HODA: Protecting DNNs Against Model Extraction Attacks via Hardness of Samples
AmirMahdi Sadeghzadeh, Faezeh Dehghan, Amir Sobhanian, Rasool Jalili
Unverified — Be the first to reproduce this paper.
ReproduceAbstract
Model Extraction attacks exploit the target model's prediction API to create a surrogate model in order to steal or reconnoiter the functionality of the target model in the black-box setting. Several recent studies have shown that a data-limited adversary who has no or limited access to the samples from the target model's training data distribution can use synthesis or semantically similar samples to conduct model extraction attacks.

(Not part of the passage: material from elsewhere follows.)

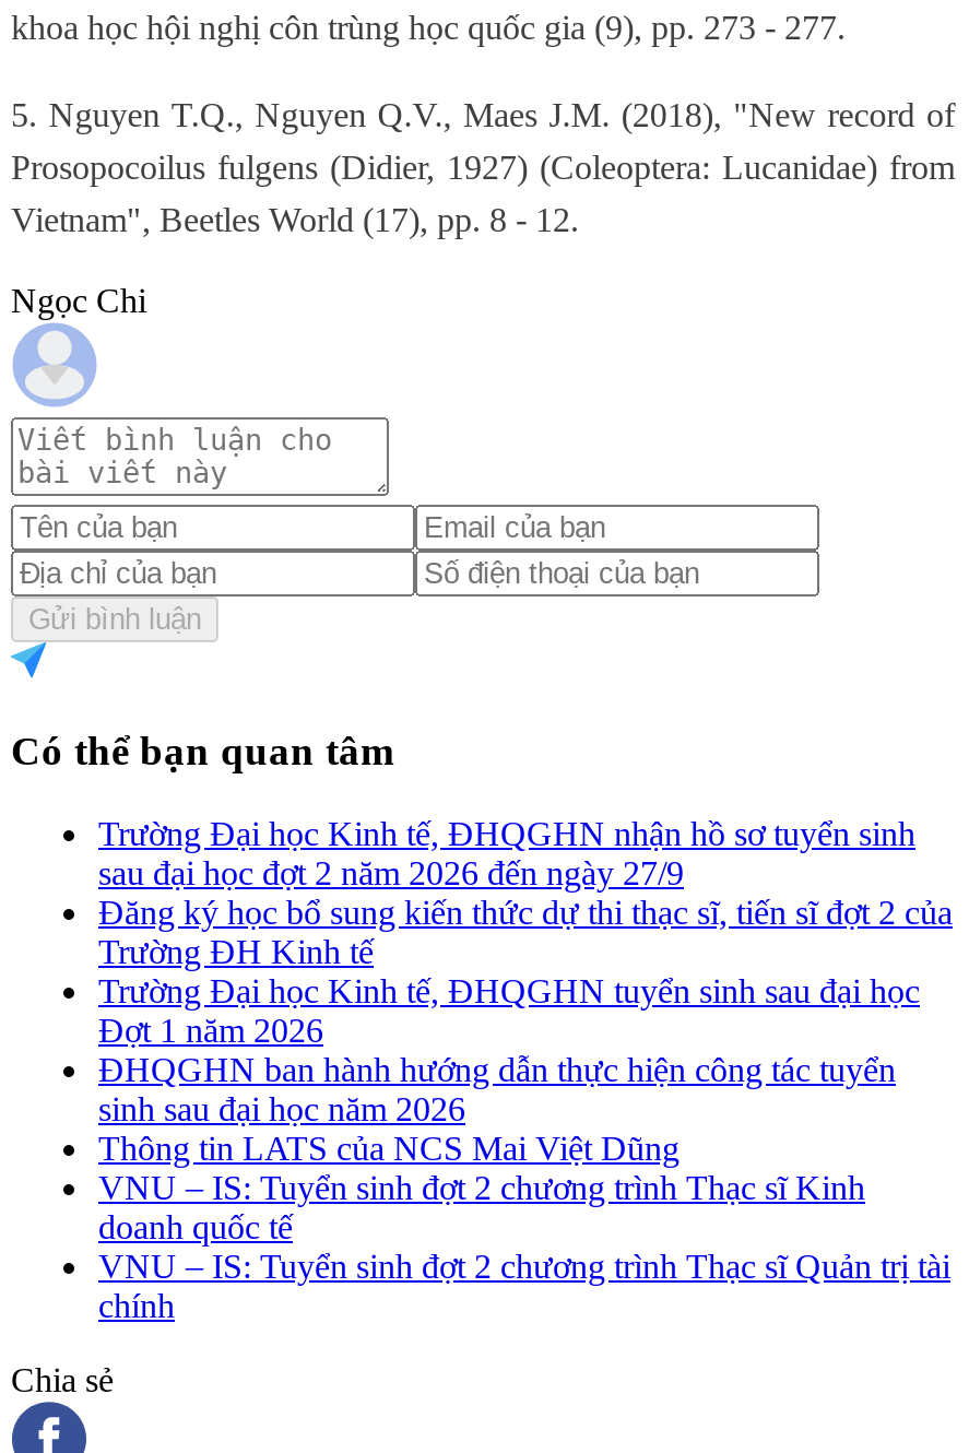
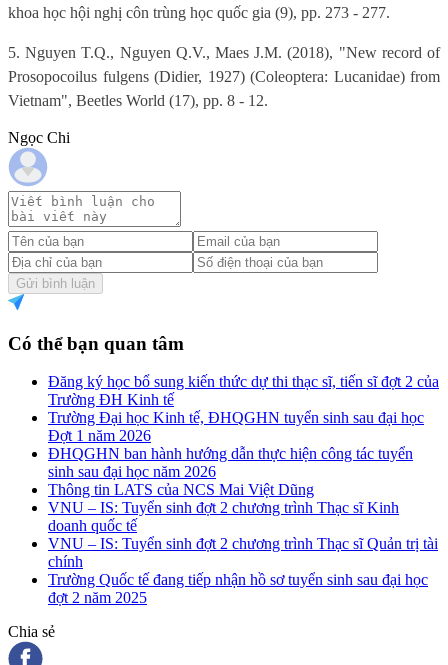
[98,815,915,892] Trường Đại học Kinh tế, ĐHQGHN nhận hồ sơ tuyển sinh | sau đại học đợt 2 năm 2026 đến ngày 27/9 -> none
moved [98,894,953,1325] -> [48,373,439,570]: Đăng ký học bổ sung kiến thức dự thi thạc sĩ, tiến sĩ đợt 2 của | Trường ĐH Kinh tế | Trường Đại học Kinh tế, ĐHQGHN tuyển sinh sau đại học | ... | VNU – IS: Tuyển sinh đợt 2 chương trình Thạc sĩ Quản trị tài | chính
none -> [48,571,428,606] Trường Quốc tế đang tiếp nhận hồ sơ tuyển sinh sau đại học | đợt 2 năm 2025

As the training process of DNN-based classifiers is done in several epochs, we can consider this process as a sequence of subclassifiers so that each subclassifier is created at the end of an epoch. We use the sequence of subclassifiers to calculate the hardness degree of samples. In this paper, we investigate the hardness degree of samples and demonstrate that the hardness degree histogram of a data-limited adversary's sample sequences is distinguishable from the hardness degree histogram of benign users' samples sequences, consisting of normal samples. Normal samples come from the target classifier's training data distribution. We propose Hardness-Oriented Detection Approach (HODA) to detect the sample sequences of model extraction attacks. The results demonstrate that HODA can detect the sample sequences of model extraction attacks with a high success rate by only watching 100 samples of them.